> _Assignment_
Output range, inclusive: from the line containing "[61,571,109,590] signo: ->" to the line containing "[361,225,569,245] so I". Restate those lines from the data below word for word and only those.

Extracted material START

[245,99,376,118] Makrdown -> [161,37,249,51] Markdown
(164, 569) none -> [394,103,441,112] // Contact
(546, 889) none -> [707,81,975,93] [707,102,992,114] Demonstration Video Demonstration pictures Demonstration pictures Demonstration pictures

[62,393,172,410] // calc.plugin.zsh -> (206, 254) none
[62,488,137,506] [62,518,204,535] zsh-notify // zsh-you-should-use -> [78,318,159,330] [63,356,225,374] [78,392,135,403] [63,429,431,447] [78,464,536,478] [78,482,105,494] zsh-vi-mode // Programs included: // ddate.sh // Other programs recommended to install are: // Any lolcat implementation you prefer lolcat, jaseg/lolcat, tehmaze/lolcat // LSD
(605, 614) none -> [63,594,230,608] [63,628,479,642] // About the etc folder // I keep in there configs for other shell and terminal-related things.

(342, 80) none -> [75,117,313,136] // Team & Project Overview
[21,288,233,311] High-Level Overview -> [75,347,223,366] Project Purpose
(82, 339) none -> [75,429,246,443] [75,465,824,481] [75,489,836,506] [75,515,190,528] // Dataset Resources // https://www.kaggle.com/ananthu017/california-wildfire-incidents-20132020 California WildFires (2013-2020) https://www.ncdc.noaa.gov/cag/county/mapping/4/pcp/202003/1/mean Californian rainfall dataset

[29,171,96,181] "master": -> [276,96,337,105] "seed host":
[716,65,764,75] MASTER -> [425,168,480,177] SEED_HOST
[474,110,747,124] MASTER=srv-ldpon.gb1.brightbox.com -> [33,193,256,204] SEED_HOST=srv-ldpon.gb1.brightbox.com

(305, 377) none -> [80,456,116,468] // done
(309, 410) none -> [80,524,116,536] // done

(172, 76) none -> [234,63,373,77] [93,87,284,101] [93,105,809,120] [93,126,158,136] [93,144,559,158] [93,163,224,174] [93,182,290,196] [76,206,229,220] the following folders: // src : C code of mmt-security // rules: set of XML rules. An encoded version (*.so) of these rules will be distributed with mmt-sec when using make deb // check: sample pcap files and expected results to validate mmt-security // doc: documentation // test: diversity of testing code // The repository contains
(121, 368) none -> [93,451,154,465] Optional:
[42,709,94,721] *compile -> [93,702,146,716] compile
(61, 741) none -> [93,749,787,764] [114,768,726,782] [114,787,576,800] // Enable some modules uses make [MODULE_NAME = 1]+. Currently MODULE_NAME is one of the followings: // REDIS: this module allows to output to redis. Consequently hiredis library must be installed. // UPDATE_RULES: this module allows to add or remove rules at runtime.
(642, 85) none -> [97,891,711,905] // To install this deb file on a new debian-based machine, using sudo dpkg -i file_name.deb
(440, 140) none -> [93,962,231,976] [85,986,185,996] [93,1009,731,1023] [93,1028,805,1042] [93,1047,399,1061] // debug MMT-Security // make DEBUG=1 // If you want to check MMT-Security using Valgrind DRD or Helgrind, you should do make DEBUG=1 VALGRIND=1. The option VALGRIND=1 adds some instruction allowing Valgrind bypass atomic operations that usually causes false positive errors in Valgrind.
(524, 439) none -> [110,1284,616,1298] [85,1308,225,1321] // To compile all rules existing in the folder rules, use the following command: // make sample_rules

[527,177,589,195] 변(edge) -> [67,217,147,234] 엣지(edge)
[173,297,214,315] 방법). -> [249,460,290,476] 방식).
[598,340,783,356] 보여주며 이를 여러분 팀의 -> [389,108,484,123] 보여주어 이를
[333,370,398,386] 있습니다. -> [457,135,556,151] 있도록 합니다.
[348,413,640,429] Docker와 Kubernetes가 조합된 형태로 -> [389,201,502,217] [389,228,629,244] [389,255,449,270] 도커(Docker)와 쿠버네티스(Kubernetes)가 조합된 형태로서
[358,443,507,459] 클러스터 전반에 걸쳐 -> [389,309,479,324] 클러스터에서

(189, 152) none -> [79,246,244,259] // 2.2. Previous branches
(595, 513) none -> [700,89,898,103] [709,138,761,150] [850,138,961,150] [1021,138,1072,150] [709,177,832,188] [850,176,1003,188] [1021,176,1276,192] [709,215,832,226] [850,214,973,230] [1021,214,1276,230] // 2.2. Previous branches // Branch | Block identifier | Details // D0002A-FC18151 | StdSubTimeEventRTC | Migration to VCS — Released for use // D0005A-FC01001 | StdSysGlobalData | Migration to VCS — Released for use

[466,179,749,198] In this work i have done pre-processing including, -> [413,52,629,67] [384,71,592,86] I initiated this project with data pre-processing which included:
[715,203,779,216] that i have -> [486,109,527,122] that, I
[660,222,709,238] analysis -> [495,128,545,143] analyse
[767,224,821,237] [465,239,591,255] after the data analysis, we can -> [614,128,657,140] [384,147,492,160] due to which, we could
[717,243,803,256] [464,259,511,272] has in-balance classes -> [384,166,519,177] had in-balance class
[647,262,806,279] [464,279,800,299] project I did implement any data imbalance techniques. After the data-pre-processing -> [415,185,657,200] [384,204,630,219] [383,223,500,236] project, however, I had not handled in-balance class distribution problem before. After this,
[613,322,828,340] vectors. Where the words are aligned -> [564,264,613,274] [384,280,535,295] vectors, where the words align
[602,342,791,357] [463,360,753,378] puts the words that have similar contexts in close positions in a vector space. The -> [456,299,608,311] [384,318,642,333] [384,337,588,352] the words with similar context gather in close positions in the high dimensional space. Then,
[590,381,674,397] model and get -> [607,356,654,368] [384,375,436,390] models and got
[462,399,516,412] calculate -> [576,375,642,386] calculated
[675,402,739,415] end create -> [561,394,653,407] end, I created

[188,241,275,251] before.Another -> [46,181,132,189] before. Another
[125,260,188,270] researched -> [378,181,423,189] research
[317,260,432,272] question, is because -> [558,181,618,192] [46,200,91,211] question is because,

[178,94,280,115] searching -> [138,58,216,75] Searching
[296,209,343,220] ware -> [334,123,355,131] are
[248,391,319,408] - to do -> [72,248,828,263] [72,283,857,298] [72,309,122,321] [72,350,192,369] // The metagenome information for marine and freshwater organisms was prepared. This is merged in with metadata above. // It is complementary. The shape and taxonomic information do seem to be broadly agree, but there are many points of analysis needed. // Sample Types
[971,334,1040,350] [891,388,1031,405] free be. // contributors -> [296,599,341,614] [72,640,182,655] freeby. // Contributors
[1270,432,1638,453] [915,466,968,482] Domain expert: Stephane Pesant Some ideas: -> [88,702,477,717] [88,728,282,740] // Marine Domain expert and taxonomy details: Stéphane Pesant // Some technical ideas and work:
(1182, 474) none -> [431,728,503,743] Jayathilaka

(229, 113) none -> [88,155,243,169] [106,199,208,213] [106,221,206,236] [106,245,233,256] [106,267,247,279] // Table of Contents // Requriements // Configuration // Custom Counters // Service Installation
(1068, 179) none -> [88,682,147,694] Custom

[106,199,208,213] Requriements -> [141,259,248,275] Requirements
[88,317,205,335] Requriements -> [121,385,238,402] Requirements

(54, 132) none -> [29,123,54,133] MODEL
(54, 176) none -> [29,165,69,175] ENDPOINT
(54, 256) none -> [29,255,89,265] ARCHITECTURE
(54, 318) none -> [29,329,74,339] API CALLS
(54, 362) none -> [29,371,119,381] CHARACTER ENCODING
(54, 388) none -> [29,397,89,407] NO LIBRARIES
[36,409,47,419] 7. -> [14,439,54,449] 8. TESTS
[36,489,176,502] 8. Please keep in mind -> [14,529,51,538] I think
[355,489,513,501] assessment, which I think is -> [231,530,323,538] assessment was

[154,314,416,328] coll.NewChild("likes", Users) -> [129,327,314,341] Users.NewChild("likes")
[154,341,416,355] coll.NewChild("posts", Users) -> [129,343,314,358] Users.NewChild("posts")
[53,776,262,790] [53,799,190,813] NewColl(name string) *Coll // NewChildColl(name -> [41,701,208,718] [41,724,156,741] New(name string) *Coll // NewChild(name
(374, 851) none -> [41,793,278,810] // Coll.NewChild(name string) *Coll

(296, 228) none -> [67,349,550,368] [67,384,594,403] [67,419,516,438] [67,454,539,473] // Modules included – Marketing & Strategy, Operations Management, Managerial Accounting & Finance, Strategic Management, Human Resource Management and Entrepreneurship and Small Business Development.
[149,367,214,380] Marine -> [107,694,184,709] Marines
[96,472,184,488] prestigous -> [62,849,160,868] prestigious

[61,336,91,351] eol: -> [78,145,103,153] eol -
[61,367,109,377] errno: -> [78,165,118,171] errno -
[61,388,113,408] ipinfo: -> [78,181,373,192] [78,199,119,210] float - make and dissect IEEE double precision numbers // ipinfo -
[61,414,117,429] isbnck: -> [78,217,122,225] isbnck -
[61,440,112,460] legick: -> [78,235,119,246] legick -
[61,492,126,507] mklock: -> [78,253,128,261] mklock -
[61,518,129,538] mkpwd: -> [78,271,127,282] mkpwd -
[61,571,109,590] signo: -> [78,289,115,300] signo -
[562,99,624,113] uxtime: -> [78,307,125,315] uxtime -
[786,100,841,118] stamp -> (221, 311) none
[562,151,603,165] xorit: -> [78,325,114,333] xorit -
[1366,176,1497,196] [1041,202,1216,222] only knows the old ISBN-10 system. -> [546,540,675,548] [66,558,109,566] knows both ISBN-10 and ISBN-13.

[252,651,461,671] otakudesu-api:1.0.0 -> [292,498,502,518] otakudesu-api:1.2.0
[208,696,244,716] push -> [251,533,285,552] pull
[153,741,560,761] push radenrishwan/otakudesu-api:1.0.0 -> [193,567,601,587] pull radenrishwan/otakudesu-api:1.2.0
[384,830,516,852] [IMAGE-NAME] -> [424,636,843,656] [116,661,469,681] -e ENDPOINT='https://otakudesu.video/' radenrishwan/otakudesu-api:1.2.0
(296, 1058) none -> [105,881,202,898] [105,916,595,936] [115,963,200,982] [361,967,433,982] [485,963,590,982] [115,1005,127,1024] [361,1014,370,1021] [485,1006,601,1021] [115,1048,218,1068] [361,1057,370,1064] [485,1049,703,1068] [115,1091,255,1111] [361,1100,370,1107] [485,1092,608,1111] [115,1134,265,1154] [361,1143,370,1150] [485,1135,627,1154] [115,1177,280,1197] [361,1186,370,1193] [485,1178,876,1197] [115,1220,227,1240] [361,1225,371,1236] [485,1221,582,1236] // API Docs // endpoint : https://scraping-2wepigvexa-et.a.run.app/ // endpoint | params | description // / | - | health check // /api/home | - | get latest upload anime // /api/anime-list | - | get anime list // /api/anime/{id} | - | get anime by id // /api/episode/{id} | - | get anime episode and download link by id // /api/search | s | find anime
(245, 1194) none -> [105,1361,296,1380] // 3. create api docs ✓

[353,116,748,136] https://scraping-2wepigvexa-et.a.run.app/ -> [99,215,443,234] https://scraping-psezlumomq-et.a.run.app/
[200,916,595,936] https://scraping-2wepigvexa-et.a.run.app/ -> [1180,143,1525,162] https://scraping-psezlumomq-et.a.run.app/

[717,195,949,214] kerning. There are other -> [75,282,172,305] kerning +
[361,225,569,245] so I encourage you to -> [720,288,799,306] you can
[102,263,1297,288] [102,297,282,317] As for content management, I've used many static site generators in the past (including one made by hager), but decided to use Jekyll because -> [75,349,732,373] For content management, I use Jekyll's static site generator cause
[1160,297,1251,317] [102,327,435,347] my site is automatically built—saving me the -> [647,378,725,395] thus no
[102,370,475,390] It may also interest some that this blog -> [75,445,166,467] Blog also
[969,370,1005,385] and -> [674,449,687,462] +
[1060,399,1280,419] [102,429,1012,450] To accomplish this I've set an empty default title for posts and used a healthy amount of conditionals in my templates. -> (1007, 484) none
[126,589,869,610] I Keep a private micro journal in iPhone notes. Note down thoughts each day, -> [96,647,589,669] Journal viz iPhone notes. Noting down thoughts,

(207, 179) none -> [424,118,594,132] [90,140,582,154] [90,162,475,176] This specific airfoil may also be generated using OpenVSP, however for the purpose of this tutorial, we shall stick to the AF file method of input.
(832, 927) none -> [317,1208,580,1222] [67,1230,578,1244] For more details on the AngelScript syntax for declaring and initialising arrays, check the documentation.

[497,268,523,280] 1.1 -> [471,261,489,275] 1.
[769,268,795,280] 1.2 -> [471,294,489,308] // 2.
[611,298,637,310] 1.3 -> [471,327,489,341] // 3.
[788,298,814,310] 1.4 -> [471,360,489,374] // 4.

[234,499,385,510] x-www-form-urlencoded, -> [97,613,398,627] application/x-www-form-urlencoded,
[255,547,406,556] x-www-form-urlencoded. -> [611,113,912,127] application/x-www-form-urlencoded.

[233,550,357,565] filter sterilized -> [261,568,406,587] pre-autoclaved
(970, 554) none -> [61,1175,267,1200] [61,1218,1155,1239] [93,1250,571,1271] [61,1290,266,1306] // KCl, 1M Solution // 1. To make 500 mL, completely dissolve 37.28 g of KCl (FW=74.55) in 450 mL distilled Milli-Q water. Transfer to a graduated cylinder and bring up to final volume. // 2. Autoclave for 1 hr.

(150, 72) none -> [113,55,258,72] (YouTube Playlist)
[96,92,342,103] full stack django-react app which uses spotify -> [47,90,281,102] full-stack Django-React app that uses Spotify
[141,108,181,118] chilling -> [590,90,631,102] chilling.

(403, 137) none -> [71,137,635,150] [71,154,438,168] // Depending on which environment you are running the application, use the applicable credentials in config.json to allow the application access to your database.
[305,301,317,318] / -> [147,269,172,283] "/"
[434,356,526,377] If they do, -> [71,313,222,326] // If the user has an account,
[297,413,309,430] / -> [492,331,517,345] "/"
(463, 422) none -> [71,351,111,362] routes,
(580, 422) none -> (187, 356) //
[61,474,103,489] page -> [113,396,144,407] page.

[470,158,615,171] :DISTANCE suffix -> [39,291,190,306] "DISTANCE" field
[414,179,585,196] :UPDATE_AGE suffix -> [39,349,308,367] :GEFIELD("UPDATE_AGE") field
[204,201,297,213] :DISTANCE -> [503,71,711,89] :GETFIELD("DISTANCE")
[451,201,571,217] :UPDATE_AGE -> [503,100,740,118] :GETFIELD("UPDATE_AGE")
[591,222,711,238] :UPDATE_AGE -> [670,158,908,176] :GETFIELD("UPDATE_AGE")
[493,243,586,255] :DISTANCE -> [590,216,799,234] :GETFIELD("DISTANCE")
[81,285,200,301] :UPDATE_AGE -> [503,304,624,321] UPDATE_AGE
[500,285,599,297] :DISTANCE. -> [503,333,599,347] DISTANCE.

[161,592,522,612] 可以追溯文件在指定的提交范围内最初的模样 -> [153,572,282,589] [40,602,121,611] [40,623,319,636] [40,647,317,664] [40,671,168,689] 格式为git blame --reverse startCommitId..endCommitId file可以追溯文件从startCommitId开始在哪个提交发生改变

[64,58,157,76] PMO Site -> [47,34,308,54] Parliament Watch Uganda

Extracted material END

> _Result below_
[61,571,109,590] signo: -> [78,289,115,300] signo -
[562,99,624,113] uxtime: -> [78,307,125,315] uxtime -
[786,100,841,118] stamp -> (221, 311) none
[562,151,603,165] xorit: -> [78,325,114,333] xorit -
[1366,176,1497,196] [1041,202,1216,222] only knows the old ISBN-10 system. -> [546,540,675,548] [66,558,109,566] knows both ISBN-10 and ISBN-13.

[252,651,461,671] otakudesu-api:1.0.0 -> [292,498,502,518] otakudesu-api:1.2.0
[208,696,244,716] push -> [251,533,285,552] pull
[153,741,560,761] push radenrishwan/otakudesu-api:1.0.0 -> [193,567,601,587] pull radenrishwan/otakudesu-api:1.2.0
[384,830,516,852] [IMAGE-NAME] -> [424,636,843,656] [116,661,469,681] -e ENDPOINT='https://otakudesu.video/' radenrishwan/otakudesu-api:1.2.0
(296, 1058) none -> [105,881,202,898] [105,916,595,936] [115,963,200,982] [361,967,433,982] [485,963,590,982] [115,1005,127,1024] [361,1014,370,1021] [485,1006,601,1021] [115,1048,218,1068] [361,1057,370,1064] [485,1049,703,1068] [115,1091,255,1111] [361,1100,370,1107] [485,1092,608,1111] [115,1134,265,1154] [361,1143,370,1150] [485,1135,627,1154] [115,1177,280,1197] [361,1186,370,1193] [485,1178,876,1197] [115,1220,227,1240] [361,1225,371,1236] [485,1221,582,1236] // API Docs // endpoint : https://scraping-2wepigvexa-et.a.run.app/ // endpoint | params | description // / | - | health check // /api/home | - | get latest upload anime // /api/anime-list | - | get anime list // /api/anime/{id} | - | get anime by id // /api/episode/{id} | - | get anime episode and download link by id // /api/search | s | find anime
(245, 1194) none -> [105,1361,296,1380] // 3. create api docs ✓

[353,116,748,136] https://scraping-2wepigvexa-et.a.run.app/ -> [99,215,443,234] https://scraping-psezlumomq-et.a.run.app/
[200,916,595,936] https://scraping-2wepigvexa-et.a.run.app/ -> [1180,143,1525,162] https://scraping-psezlumomq-et.a.run.app/

[717,195,949,214] kerning. There are other -> [75,282,172,305] kerning +
[361,225,569,245] so I encourage you to -> [720,288,799,306] you can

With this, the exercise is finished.